A standard is a thing against which other things are measured, or by which they are defined.Huck wrote: How you define "standard"? How you define "rules"?
A secondary meaning is that it is the most common object in its class - for instance, when we might say in English "a standard pack of playing cards", we mean the 52-card "English"-suited (really French) pack, with four suits - Hearts, Diamonds, Clubs, Spades, and three face cards, Jack, Queen and King. But this pack is SO "standard" that we don't even say "standard", we just say "a pack/deck of cards." Many people don't even know there is anything else.
For people to have known what carte da trionfi were, used to play the game of triumphs (or just "triumph"), there had to be a standard object to which they were referring.
This explains why Marcello called Michelino's cards a "new kind of triumph cards" - it wasn't the iconographical content he was comparing it to/measuring it against, so it had to be the structure.

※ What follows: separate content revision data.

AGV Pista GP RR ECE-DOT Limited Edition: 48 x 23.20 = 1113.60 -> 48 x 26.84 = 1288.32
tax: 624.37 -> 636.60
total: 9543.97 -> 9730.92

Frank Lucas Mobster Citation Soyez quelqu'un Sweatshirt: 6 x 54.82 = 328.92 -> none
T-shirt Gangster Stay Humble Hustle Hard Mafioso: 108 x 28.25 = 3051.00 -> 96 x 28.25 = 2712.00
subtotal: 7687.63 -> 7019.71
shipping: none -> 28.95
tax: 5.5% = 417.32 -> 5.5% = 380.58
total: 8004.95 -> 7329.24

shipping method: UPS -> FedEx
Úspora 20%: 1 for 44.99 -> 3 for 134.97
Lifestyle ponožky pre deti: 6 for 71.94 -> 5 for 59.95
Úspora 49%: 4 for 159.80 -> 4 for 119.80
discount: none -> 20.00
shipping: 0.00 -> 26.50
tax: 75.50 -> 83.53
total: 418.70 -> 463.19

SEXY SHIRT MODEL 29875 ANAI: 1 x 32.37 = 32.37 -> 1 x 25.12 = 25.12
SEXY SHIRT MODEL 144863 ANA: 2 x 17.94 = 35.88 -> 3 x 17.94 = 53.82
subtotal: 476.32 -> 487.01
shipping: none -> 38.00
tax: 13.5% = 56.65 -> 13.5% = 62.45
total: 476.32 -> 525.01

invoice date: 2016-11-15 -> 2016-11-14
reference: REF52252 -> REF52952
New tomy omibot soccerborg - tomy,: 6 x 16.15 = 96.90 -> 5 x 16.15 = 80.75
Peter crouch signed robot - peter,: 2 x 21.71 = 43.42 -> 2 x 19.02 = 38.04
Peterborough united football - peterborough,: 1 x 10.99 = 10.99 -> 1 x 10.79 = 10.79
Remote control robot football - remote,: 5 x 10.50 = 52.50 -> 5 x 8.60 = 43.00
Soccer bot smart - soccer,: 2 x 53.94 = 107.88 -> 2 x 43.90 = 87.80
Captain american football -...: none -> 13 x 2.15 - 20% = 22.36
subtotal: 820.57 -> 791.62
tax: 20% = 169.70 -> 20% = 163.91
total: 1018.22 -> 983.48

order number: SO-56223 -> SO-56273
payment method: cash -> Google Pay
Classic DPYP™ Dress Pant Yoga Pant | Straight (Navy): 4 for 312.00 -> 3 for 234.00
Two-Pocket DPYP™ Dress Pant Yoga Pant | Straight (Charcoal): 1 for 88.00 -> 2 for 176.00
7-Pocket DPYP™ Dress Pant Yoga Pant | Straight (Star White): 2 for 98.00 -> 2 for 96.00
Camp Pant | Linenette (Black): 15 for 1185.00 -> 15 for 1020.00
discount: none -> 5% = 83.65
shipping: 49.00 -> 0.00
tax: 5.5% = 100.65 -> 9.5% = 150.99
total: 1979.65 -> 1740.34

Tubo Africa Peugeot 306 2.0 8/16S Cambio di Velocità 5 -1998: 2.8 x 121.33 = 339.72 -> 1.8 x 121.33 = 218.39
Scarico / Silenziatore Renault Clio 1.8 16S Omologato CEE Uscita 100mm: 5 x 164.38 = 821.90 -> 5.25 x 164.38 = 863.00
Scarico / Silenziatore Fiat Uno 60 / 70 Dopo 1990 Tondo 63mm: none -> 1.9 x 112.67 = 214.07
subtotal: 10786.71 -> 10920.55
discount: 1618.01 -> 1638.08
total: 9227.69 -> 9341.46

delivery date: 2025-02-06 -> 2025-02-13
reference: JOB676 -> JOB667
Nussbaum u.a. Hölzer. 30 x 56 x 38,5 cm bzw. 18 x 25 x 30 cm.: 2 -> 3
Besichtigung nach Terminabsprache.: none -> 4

The gods and heroes were obviously distinct from the suits, just like the trionfi were distinguished from the suits in a pack of standard carte da trionfi.
We have even a complete Tarocchi deck from 15th century, the Sola Busca. We have complete descriptions of two others, the Boiardo Tarocchi poem and the Michelino deck. We have complete Mantegna Tarocchi in great number, also some, which are complete.
You ignore, that complete German decks from the time have survived.
The E/S Series are not cards, and not a game.
Sola Busca and Boiardo both have 22 trumps, which shows they too are based on the standard triumphs. Both are free re-creations of the standard series, just like many modern Tarots are.
The German and Flemish packs are also based on the regular model of playing cards - pips and courts in a suit. It doesn't matter that they are unique or beautiful, they are still based on a model and a number that everyone understood. They weren't just wild inventions doing anything they wanted. Ultimately, they are playable for normal card games.